**Problem description:** Within the data below, find the string "last" and return each line where it occurs.

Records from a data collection
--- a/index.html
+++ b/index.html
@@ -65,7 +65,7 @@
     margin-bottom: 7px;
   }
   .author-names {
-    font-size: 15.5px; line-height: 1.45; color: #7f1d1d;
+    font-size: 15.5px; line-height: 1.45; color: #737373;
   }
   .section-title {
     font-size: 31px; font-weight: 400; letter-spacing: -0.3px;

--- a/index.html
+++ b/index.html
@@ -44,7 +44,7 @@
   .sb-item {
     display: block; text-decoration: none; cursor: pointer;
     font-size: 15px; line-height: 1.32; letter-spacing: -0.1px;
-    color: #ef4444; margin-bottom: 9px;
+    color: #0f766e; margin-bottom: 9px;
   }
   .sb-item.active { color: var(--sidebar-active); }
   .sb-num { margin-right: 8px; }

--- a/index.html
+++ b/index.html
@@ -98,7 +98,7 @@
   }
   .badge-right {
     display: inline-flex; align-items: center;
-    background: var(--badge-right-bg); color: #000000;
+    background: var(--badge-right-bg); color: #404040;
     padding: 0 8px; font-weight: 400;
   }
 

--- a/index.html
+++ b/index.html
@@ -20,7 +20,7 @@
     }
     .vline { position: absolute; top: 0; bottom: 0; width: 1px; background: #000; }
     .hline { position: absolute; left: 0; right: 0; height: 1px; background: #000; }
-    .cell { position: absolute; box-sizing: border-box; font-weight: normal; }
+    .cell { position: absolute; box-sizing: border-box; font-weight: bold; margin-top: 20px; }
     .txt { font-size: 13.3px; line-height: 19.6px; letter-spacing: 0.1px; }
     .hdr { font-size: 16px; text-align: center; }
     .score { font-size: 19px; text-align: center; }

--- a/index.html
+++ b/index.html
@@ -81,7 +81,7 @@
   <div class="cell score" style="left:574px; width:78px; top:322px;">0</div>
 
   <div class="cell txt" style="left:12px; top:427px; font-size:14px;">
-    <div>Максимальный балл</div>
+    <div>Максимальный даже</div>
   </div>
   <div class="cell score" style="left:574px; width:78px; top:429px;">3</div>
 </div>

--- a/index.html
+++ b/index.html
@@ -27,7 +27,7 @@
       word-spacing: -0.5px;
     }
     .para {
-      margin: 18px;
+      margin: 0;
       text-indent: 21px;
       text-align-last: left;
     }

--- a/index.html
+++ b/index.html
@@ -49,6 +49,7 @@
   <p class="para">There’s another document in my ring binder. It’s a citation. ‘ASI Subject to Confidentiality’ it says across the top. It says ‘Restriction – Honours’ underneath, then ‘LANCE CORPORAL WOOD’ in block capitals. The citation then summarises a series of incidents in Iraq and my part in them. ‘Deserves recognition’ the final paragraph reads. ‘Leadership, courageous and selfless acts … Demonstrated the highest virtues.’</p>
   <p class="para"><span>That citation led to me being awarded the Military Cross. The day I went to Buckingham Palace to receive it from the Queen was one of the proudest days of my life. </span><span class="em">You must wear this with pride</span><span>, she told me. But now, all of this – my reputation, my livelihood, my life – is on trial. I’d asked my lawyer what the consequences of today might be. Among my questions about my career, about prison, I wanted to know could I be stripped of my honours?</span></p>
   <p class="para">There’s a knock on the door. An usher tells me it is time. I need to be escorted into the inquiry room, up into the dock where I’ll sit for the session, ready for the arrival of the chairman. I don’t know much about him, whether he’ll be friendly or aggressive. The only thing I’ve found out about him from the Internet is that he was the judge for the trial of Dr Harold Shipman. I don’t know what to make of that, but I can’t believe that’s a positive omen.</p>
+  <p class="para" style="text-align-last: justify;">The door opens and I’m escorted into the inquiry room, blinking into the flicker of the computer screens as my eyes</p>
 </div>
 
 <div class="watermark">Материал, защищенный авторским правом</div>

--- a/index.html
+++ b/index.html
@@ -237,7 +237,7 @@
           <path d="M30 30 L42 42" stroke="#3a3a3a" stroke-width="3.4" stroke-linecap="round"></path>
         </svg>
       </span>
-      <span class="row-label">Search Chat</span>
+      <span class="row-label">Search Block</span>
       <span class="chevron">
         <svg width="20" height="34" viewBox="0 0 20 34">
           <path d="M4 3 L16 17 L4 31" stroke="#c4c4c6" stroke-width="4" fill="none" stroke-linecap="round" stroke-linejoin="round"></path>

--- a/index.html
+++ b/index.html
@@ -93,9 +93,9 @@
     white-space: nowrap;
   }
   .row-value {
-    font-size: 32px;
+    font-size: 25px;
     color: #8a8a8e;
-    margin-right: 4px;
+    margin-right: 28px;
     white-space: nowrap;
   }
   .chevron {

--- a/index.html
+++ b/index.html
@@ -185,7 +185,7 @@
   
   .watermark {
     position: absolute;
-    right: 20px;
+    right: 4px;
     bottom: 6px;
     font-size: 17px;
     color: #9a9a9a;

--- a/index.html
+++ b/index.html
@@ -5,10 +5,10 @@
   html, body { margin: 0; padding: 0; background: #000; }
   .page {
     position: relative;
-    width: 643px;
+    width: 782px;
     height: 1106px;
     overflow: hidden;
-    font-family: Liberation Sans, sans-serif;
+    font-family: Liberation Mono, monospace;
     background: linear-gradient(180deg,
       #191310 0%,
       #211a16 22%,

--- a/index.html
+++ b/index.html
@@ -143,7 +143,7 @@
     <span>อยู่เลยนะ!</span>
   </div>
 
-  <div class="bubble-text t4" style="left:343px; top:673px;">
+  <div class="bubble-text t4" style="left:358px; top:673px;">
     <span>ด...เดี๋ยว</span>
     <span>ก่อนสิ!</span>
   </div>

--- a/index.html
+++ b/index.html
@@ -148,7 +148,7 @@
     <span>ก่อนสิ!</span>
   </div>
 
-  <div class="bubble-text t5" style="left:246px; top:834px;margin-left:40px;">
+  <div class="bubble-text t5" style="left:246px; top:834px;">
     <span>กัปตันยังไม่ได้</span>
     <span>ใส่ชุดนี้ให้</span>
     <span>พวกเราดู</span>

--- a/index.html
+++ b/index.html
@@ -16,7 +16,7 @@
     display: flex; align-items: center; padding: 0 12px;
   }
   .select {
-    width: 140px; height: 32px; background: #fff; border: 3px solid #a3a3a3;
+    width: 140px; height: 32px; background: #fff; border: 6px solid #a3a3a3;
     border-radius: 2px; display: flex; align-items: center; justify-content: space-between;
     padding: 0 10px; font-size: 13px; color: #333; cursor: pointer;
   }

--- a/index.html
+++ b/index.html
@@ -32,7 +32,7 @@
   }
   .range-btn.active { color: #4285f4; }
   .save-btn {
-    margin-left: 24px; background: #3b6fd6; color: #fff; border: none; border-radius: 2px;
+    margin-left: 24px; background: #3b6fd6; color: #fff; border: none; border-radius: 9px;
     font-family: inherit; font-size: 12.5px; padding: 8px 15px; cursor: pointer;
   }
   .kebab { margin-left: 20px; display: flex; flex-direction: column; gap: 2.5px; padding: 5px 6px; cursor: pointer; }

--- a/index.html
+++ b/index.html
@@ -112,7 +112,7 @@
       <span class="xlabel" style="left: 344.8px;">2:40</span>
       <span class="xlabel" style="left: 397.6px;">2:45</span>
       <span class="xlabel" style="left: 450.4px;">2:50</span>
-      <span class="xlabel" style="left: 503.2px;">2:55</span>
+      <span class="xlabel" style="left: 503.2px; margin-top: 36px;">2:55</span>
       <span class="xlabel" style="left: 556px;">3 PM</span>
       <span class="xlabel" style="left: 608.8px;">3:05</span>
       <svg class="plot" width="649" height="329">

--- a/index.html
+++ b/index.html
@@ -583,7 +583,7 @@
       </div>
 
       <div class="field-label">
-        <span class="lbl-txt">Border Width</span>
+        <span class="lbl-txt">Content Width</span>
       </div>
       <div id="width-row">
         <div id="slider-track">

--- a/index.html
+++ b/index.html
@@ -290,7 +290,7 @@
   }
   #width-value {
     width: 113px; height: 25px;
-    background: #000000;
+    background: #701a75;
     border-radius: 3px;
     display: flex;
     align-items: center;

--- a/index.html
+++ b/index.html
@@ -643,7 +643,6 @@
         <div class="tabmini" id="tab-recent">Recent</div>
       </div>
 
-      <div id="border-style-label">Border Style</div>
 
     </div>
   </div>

**Written answer:**
       text-align-last: left;
+  <p class="para" style="text-align-last: justify;">The door opens and I’m escorted into the inquiry room, blinking into the flicker of the computer screens as my eyes</p>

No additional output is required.